**YOUR OBJECTIVE**
Where a picture appears, leave it out; copy everything else in the records exactly.

**RECORDS**

----

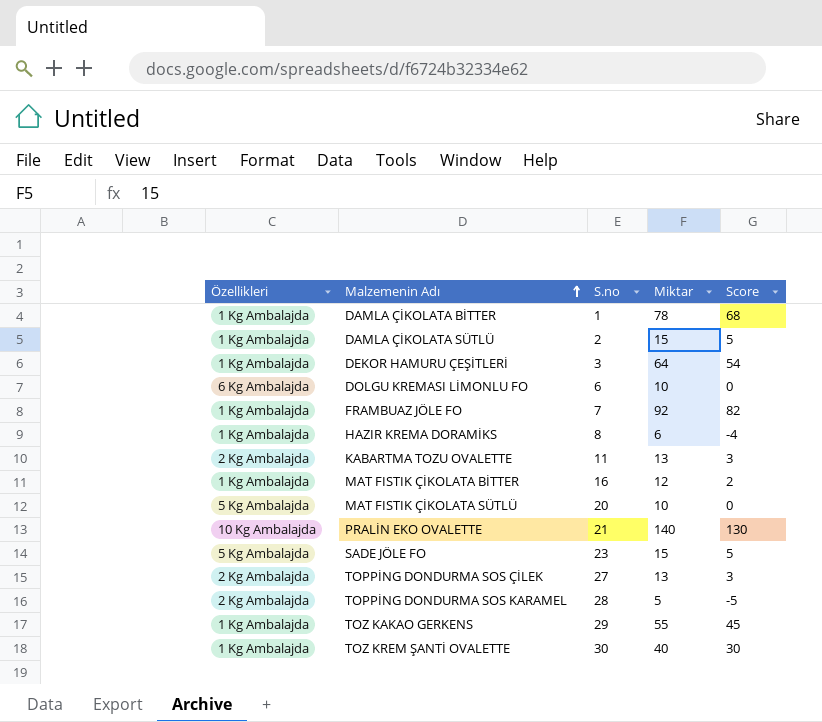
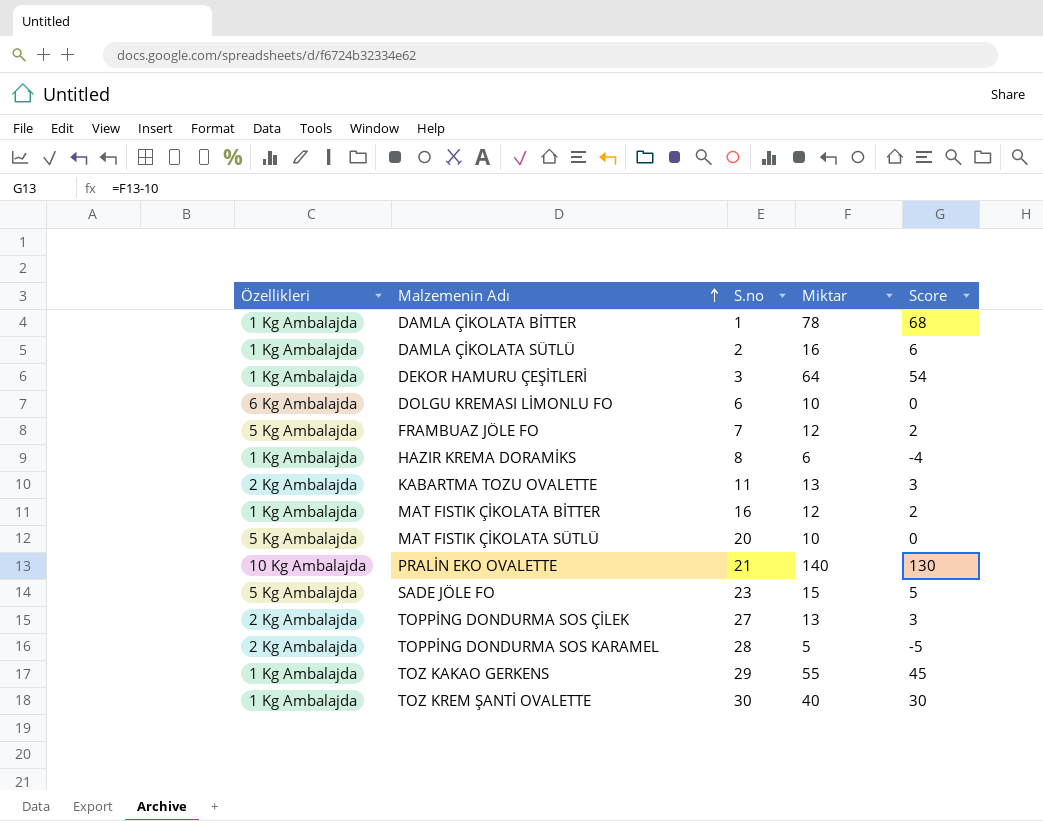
DAMLA ÇİKOLATA SÜTLÜ | Miktar: 15 -> 16
DAMLA ÇİKOLATA SÜTLÜ | Score: 5 -> 6
FRAMBUAZ JÖLE FO | Özellikleri: 1 Kg Ambalajda -> 5 Kg Ambalajda
FRAMBUAZ JÖLE FO | Miktar: 92 -> 12
FRAMBUAZ JÖLE FO | Score: 82 -> 2

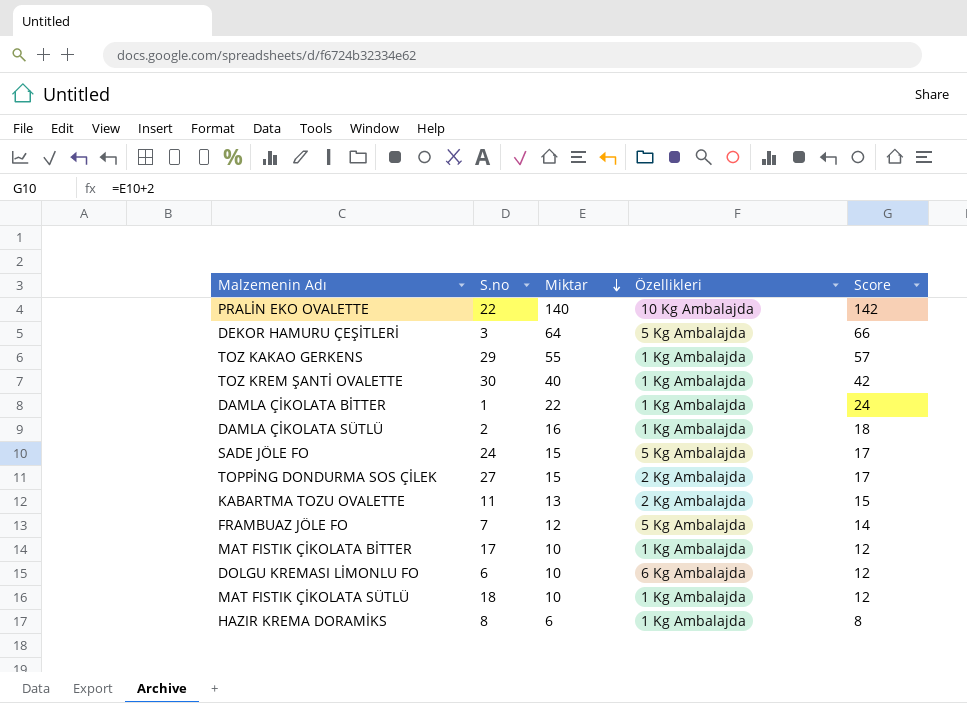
row order: Malzemenin Adı ascending -> Miktar descending
column Özellikleri | position: 1 -> 4
column Score | formula: [Miktar] - 10 -> [Miktar] + 2
row TOPPİNG DONDURMA SOS KARAMEL: 2 Kg Ambalajda | 28 | 5 | -5 -> none
PRALİN EKO OVALETTE | S.no: 21 -> 22
DEKOR HAMURU ÇEŞİTLERİ | Özellikleri: 1 Kg Ambalajda -> 5 Kg Ambalajda
DAMLA ÇİKOLATA BİTTER | Miktar: 78 -> 22
SADE JÖLE FO | S.no: 23 -> 24
TOPPİNG DONDURMA SOS ÇİLEK | Miktar: 13 -> 15
MAT FISTIK ÇİKOLATA BİTTER | S.no: 16 -> 17
MAT FISTIK ÇİKOLATA BİTTER | Miktar: 12 -> 10
MAT FISTIK ÇİKOLATA SÜTLÜ | S.no: 20 -> 18
MAT FISTIK ÇİKOLATA SÜTLÜ | Özellikleri: 5 Kg Ambalajda -> 1 Kg Ambalajda

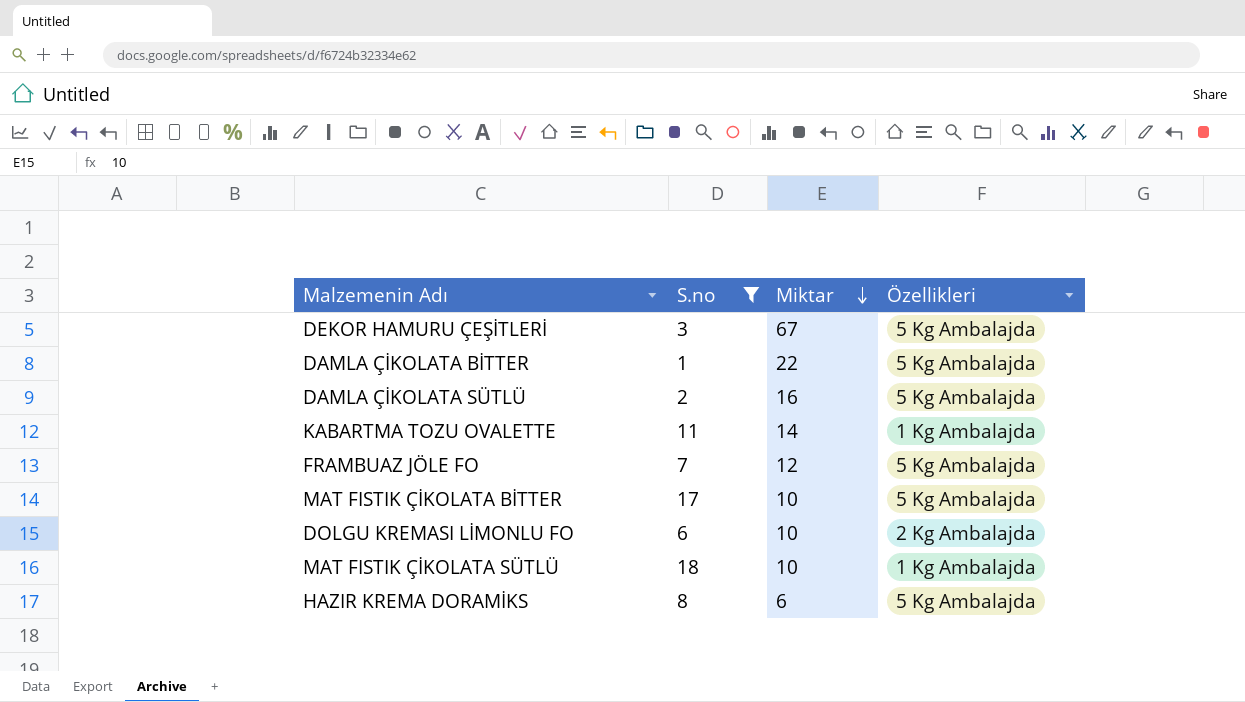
filter: none -> S.no <= 18
column Score | formula: [Miktar] + 2 -> none
DEKOR HAMURU ÇEŞİTLERİ | Miktar: 64 -> 67
DAMLA ÇİKOLATA BİTTER | Özellikleri: 1 Kg Ambalajda -> 5 Kg Ambalajda
DAMLA ÇİKOLATA SÜTLÜ | Özellikleri: 1 Kg Ambalajda -> 5 Kg Ambalajda
KABARTMA TOZU OVALETTE | Miktar: 13 -> 14
KABARTMA TOZU OVALETTE | Özellikleri: 2 Kg Ambalajda -> 1 Kg Ambalajda
MAT FISTIK ÇİKOLATA BİTTER | Özellikleri: 1 Kg Ambalajda -> 5 Kg Ambalajda
DOLGU KREMASI LİMONLU FO | Özellikleri: 6 Kg Ambalajda -> 2 Kg Ambalajda
HAZIR KREMA DORAMİKS | Özellikleri: 1 Kg Ambalajda -> 5 Kg Ambalajda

----

**RESPONSE FOR THIS EXERCISE**
DAMLA ÇİKOLATA SÜTLÜ | Miktar: 15 -> 16
DAMLA ÇİKOLATA SÜTLÜ | Score: 5 -> 6
FRAMBUAZ JÖLE FO | Özellikleri: 1 Kg Ambalajda -> 5 Kg Ambalajda
FRAMBUAZ JÖLE FO | Miktar: 92 -> 12
FRAMBUAZ JÖLE FO | Score: 82 -> 2

row order: Malzemenin Adı ascending -> Miktar descending
column Özellikleri | position: 1 -> 4
column Score | formula: [Miktar] - 10 -> [Miktar] + 2
row TOPPİNG DONDURMA SOS KARAMEL: 2 Kg Ambalajda | 28 | 5 | -5 -> none
PRALİN EKO OVALETTE | S.no: 21 -> 22
DEKOR HAMURU ÇEŞİTLERİ | Özellikleri: 1 Kg Ambalajda -> 5 Kg Ambalajda
DAMLA ÇİKOLATA BİTTER | Miktar: 78 -> 22
SADE JÖLE FO | S.no: 23 -> 24
TOPPİNG DONDURMA SOS ÇİLEK | Miktar: 13 -> 15
MAT FISTIK ÇİKOLATA BİTTER | S.no: 16 -> 17
MAT FISTIK ÇİKOLATA BİTTER | Miktar: 12 -> 10
MAT FISTIK ÇİKOLATA SÜTLÜ | S.no: 20 -> 18
MAT FISTIK ÇİKOLATA SÜTLÜ | Özellikleri: 5 Kg Ambalajda -> 1 Kg Ambalajda

filter: none -> S.no <= 18
column Score | formula: [Miktar] + 2 -> none
DEKOR HAMURU ÇEŞİTLERİ | Miktar: 64 -> 67
DAMLA ÇİKOLATA BİTTER | Özellikleri: 1 Kg Ambalajda -> 5 Kg Ambalajda
DAMLA ÇİKOLATA SÜTLÜ | Özellikleri: 1 Kg Ambalajda -> 5 Kg Ambalajda
KABARTMA TOZU OVALETTE | Miktar: 13 -> 14
KABARTMA TOZU OVALETTE | Özellikleri: 2 Kg Ambalajda -> 1 Kg Ambalajda
MAT FISTIK ÇİKOLATA BİTTER | Özellikleri: 1 Kg Ambalajda -> 5 Kg Ambalajda
DOLGU KREMASI LİMONLU FO | Özellikleri: 6 Kg Ambalajda -> 2 Kg Ambalajda
HAZIR KREMA DORAMİKS | Özellikleri: 1 Kg Ambalajda -> 5 Kg Ambalajda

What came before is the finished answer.